:: PROBLEM STATEMENT ::
Count the lines in the following data that include "solid". Please write only the number.

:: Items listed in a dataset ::

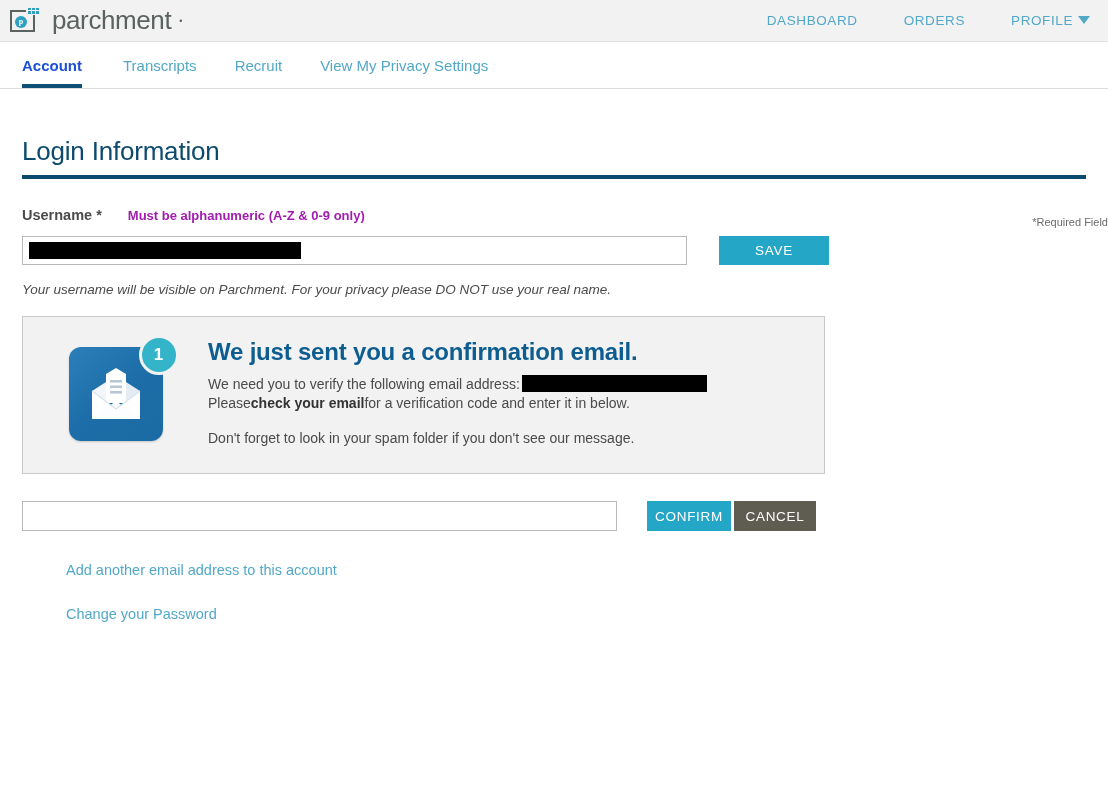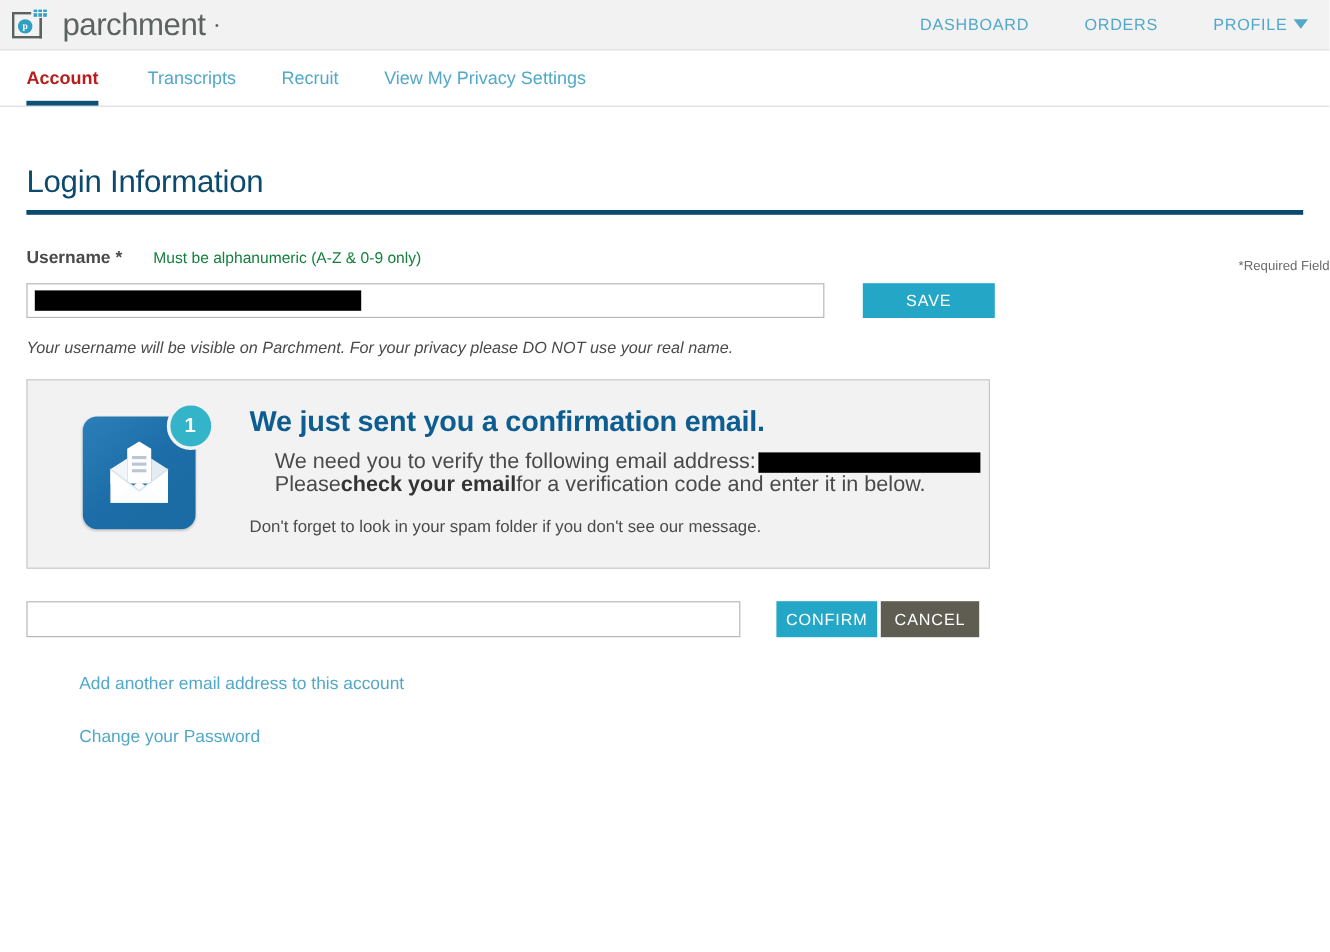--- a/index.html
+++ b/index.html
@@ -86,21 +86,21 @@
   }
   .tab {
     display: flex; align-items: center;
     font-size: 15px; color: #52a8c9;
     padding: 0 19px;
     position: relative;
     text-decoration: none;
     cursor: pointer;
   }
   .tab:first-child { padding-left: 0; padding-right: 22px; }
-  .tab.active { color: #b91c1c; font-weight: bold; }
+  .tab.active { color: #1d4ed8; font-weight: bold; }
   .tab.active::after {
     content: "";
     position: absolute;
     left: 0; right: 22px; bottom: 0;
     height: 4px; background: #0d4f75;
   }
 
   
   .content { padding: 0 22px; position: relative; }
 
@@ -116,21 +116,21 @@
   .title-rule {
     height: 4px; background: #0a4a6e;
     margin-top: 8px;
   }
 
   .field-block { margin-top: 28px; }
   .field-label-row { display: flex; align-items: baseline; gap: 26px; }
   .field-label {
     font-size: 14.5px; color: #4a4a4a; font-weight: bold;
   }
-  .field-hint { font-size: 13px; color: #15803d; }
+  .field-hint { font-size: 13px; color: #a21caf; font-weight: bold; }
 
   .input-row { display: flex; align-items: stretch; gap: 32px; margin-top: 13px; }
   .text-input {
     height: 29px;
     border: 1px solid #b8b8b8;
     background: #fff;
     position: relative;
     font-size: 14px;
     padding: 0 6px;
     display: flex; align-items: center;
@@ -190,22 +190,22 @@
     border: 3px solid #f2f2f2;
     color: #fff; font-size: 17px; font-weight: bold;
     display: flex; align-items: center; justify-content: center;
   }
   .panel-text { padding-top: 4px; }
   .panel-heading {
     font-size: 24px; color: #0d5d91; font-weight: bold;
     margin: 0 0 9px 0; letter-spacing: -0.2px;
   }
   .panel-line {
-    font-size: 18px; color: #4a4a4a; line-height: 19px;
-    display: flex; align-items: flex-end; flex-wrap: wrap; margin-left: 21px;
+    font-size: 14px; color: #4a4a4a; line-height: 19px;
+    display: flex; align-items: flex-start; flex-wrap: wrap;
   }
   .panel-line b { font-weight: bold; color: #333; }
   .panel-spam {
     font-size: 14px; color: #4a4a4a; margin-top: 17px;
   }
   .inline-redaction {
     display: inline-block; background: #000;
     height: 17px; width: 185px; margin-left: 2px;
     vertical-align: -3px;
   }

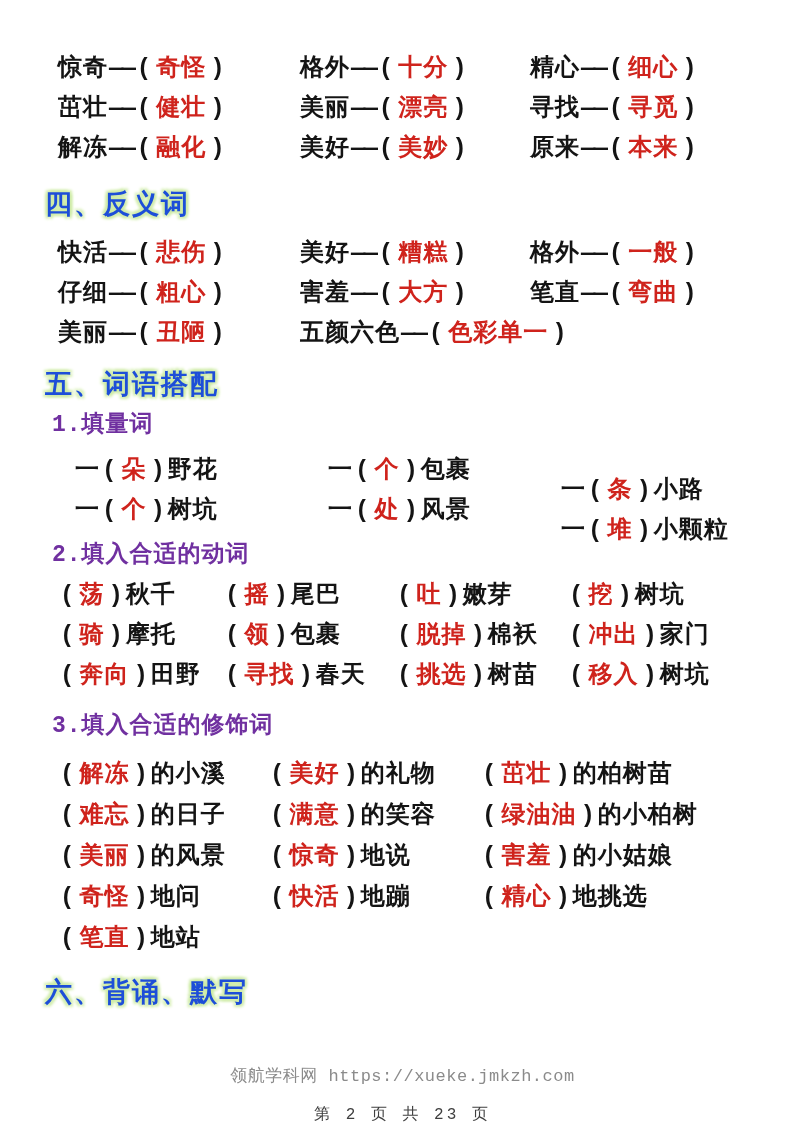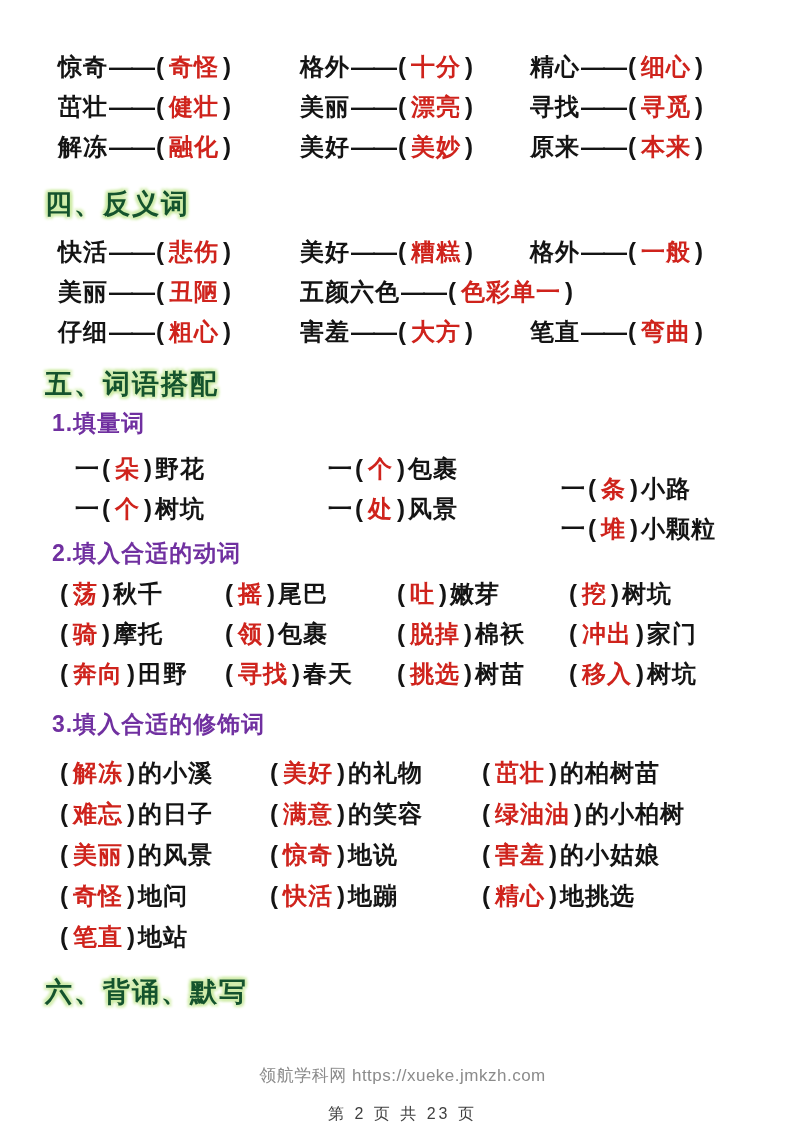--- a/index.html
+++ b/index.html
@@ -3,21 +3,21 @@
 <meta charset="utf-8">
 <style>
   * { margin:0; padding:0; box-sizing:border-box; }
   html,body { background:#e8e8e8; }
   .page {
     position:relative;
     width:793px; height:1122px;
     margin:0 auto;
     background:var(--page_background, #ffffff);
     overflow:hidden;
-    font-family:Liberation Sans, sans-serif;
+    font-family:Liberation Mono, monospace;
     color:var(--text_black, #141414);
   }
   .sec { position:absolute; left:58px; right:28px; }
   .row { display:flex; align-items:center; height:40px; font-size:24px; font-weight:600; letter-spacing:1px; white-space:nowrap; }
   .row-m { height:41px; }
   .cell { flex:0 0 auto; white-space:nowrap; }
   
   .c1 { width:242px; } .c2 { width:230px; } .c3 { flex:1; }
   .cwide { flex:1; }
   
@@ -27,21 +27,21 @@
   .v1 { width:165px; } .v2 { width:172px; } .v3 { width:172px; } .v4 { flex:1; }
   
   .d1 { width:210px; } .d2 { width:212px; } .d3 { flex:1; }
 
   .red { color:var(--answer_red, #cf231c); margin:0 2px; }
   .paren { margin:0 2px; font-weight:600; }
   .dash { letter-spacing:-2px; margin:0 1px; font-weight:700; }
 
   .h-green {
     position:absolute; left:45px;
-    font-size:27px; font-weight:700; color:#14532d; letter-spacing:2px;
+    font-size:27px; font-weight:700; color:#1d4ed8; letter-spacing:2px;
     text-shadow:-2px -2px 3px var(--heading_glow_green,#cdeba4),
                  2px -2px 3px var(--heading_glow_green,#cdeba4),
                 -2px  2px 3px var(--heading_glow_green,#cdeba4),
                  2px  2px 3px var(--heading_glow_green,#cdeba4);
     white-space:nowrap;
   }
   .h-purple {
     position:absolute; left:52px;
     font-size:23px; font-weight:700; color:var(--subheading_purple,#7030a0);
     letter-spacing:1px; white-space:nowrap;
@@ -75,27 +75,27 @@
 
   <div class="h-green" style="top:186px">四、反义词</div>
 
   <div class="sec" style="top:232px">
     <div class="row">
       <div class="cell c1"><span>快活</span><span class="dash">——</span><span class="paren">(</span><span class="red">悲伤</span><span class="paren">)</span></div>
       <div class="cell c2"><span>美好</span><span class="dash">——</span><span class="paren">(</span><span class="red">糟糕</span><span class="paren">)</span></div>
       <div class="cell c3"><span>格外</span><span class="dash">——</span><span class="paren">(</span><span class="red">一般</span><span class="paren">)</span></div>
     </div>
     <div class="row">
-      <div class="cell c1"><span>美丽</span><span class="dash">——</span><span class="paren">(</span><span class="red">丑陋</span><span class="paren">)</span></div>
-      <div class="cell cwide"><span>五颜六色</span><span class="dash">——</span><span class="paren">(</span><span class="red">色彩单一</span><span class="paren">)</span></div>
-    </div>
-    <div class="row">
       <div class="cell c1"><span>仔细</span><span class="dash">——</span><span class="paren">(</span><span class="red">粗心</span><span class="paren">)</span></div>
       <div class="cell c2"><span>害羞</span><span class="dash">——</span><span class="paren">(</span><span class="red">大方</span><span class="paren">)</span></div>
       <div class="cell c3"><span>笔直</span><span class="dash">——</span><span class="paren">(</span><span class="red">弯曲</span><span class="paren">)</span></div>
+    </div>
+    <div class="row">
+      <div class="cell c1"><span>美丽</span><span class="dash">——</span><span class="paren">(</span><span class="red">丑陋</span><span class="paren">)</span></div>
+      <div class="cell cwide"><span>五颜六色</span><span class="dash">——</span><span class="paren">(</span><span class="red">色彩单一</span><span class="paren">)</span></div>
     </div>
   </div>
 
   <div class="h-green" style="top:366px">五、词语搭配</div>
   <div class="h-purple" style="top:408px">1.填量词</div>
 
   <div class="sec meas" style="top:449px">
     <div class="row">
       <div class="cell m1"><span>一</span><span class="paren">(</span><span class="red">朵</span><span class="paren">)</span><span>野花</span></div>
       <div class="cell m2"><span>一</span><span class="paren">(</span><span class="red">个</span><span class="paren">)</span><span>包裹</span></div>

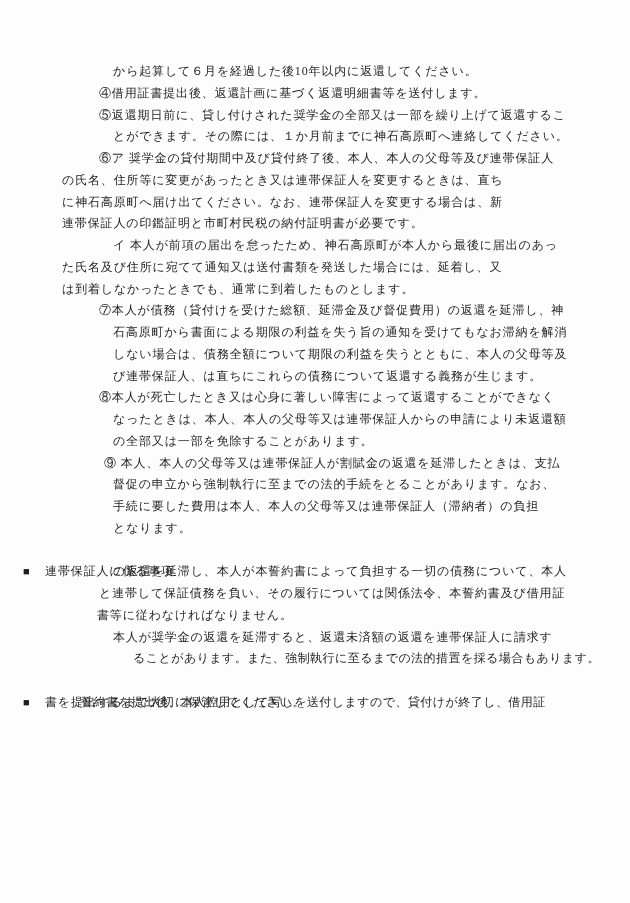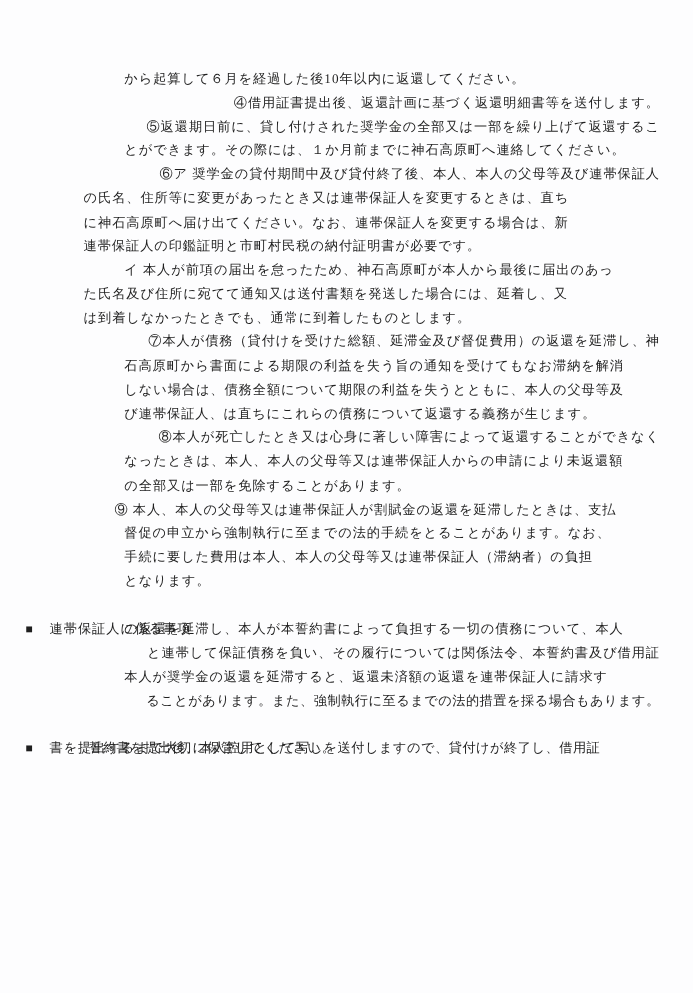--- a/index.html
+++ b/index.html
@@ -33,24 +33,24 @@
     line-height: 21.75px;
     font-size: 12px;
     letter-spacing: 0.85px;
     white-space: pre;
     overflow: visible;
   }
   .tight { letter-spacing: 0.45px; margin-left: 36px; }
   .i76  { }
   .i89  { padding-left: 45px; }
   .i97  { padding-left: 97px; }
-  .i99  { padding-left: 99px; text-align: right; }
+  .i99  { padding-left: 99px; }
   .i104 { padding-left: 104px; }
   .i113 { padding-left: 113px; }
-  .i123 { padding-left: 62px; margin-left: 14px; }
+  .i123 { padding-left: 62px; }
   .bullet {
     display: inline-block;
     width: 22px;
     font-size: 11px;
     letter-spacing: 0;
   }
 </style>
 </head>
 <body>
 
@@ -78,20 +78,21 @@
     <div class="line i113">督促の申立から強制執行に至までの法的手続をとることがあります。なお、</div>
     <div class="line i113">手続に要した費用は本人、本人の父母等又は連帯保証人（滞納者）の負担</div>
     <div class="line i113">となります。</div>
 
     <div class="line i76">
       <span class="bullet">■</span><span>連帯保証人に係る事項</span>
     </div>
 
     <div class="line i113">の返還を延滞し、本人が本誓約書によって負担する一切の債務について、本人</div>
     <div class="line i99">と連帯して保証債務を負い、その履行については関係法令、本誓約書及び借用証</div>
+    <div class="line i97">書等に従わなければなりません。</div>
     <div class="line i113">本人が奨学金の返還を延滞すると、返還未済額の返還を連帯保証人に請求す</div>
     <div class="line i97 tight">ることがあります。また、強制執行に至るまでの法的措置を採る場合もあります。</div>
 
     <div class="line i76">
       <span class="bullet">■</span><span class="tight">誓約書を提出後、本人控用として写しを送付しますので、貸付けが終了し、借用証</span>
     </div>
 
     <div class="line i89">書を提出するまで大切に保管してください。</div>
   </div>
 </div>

:: ANSWER AREA ::
2